* [Exercise goal] Filter the records below and copy every line containing the word "size".

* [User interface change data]
⁂
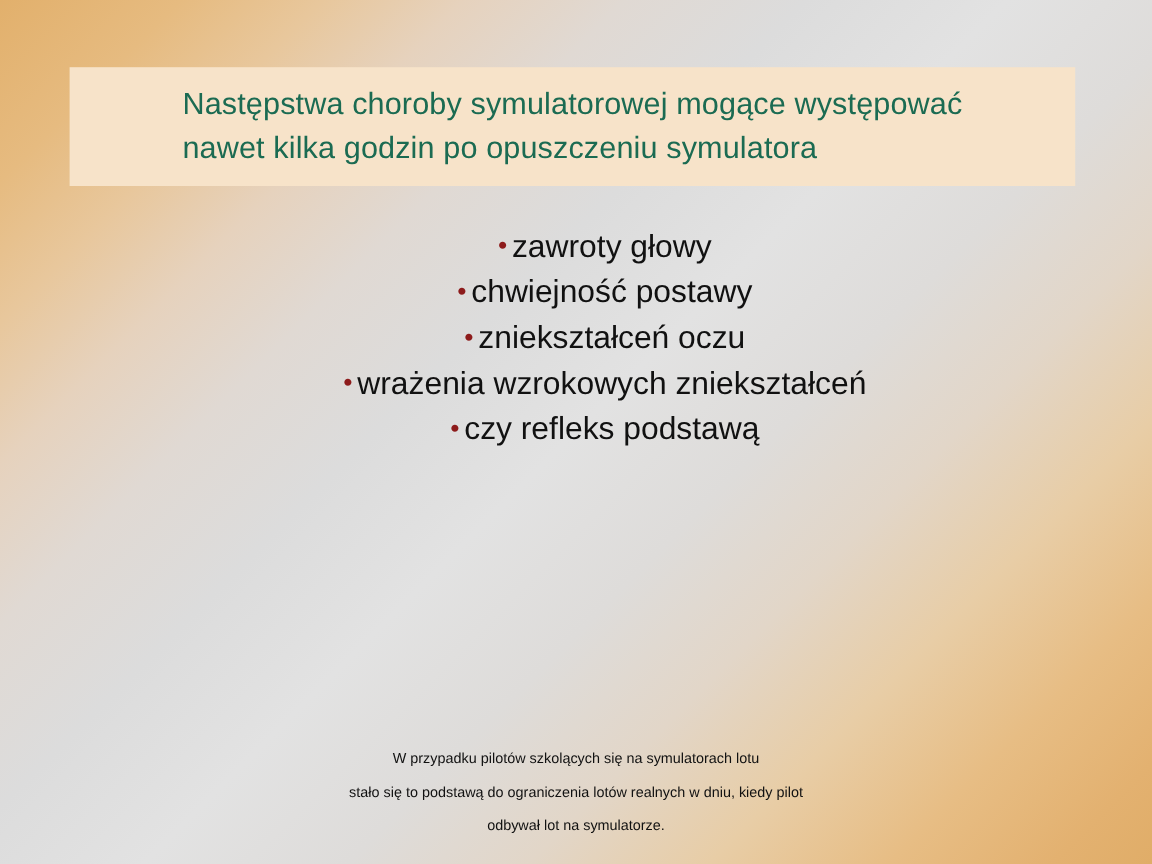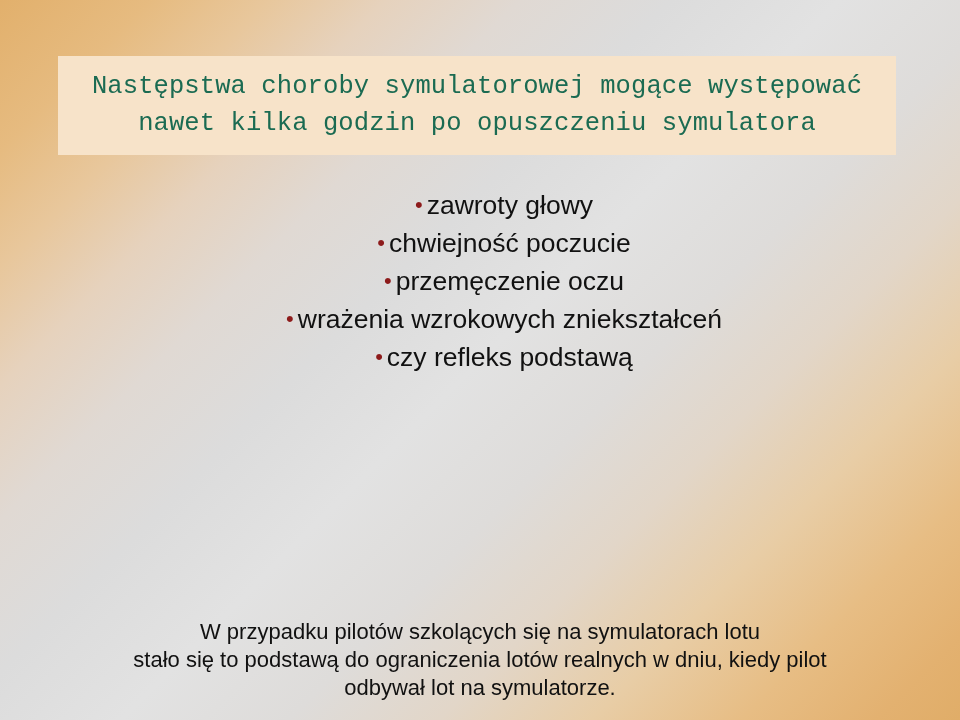--- a/index.html
+++ b/index.html
@@ -54,10 +54,9 @@
     color: #1b6b52;
     font-size: 25.5px;
     line-height: 1.42;
-    text-align: center;
+    text-align: left;
     white-space: pre-line;
     letter-spacing: 0.1px;
-    font-family: Liberation Mono, monospace;
   }
 
   

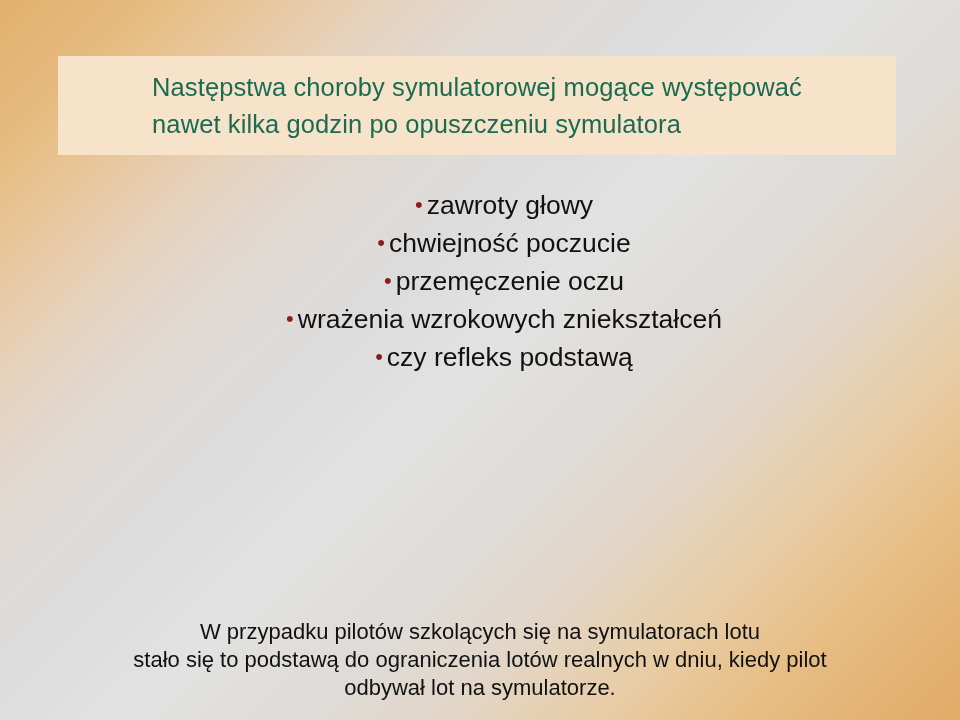--- a/index.html
+++ b/index.html
@@ -123,7 +123,7 @@
       <span class="bullet-dot">•</span><span>zawroty głowy</span>
     </div>
     <div class="bullet-row">
-      <span class="bullet-dot">•</span><span>chwiejność poczucie</span>
+      <span class="bullet-dot">•</span><span>chwiejność postawy</span>
     </div>
     <div class="bullet-row">
       <span class="bullet-dot">•</span><span>przemęczenie oczu</span>

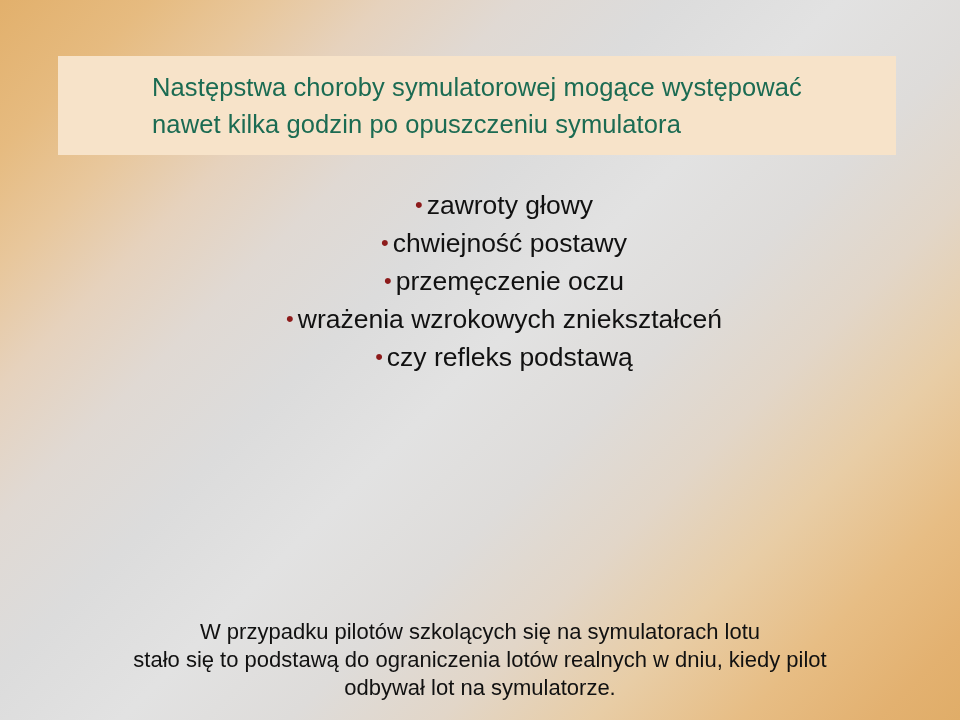--- a/index.html
+++ b/index.html
@@ -126,7 +126,7 @@
       <span class="bullet-dot">•</span><span>chwiejność postawy</span>
     </div>
     <div class="bullet-row">
-      <span class="bullet-dot">•</span><span>przemęczenie oczu</span>
+      <span class="bullet-dot">•</span><span>zniekształceń oczu</span>
     </div>
     <div class="bullet-row">
       <span class="bullet-dot">•</span><span>wrażenia wzrokowych zniekształceń</span>

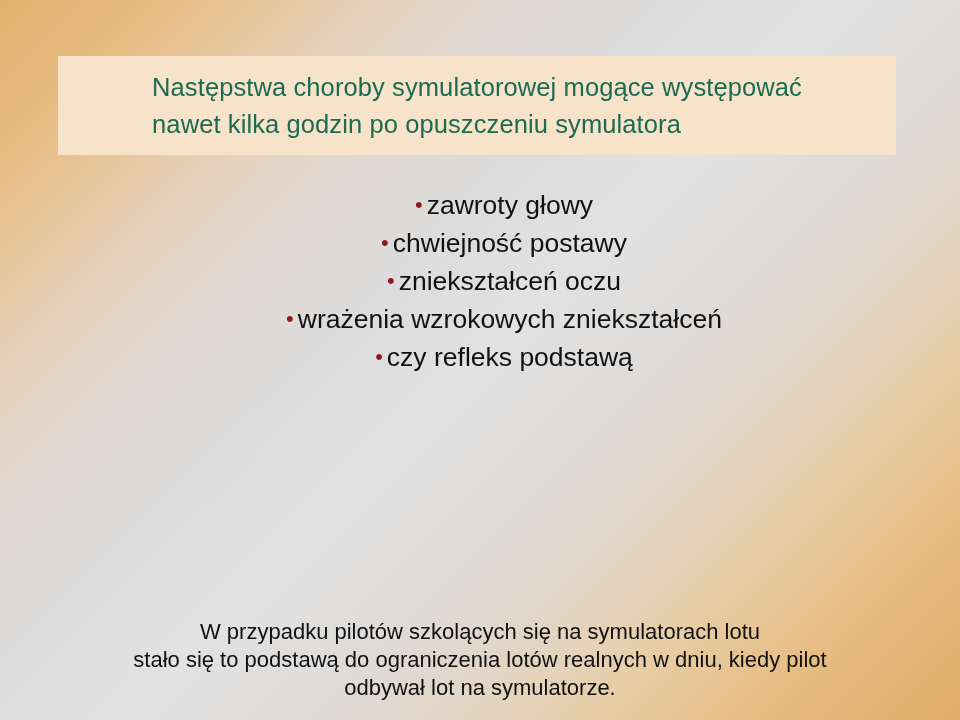--- a/index.html
+++ b/index.html
@@ -103,7 +103,7 @@
     width: 880px;
     text-align: center;
     color: #111111;
-    font-size: 22px;
+    font-size: 12px;
     line-height: 28px;
     white-space: pre-line;
   }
⁂
* [Result of this exercise]
     font-size: 25.5px;
-    font-size: 22px;
+    font-size: 12px;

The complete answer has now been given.